- HOW TO COMPLETE THIS TASK -
Among the lines below, restate word for word only those from the line with "Premium Cotton-Stretch Chino" through the line with "total: 1473.13 -> 1330.74", with both end lines kept.

- DATA FOR PROCESSING -
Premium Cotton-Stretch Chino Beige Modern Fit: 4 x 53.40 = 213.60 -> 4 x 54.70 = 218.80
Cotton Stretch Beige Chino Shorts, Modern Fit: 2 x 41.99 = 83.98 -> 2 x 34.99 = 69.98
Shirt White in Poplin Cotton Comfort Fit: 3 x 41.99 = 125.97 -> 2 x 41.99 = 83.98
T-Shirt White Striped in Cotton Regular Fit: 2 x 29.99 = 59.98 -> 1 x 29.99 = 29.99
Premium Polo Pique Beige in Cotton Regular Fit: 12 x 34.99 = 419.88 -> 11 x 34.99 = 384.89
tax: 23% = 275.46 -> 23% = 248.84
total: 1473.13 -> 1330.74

---

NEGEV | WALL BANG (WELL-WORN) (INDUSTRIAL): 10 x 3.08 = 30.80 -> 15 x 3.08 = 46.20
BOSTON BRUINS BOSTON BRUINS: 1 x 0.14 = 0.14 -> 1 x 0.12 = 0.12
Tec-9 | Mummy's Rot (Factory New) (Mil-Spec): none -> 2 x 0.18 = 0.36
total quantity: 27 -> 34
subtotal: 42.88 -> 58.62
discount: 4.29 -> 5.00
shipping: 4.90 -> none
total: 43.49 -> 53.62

- REPLY TO THE TASK -
Premium Cotton-Stretch Chino Beige Modern Fit: 4 x 53.40 = 213.60 -> 4 x 54.70 = 218.80
Cotton Stretch Beige Chino Shorts, Modern Fit: 2 x 41.99 = 83.98 -> 2 x 34.99 = 69.98
Shirt White in Poplin Cotton Comfort Fit: 3 x 41.99 = 125.97 -> 2 x 41.99 = 83.98
T-Shirt White Striped in Cotton Regular Fit: 2 x 29.99 = 59.98 -> 1 x 29.99 = 29.99
Premium Polo Pique Beige in Cotton Regular Fit: 12 x 34.99 = 419.88 -> 11 x 34.99 = 384.89
tax: 23% = 275.46 -> 23% = 248.84
total: 1473.13 -> 1330.74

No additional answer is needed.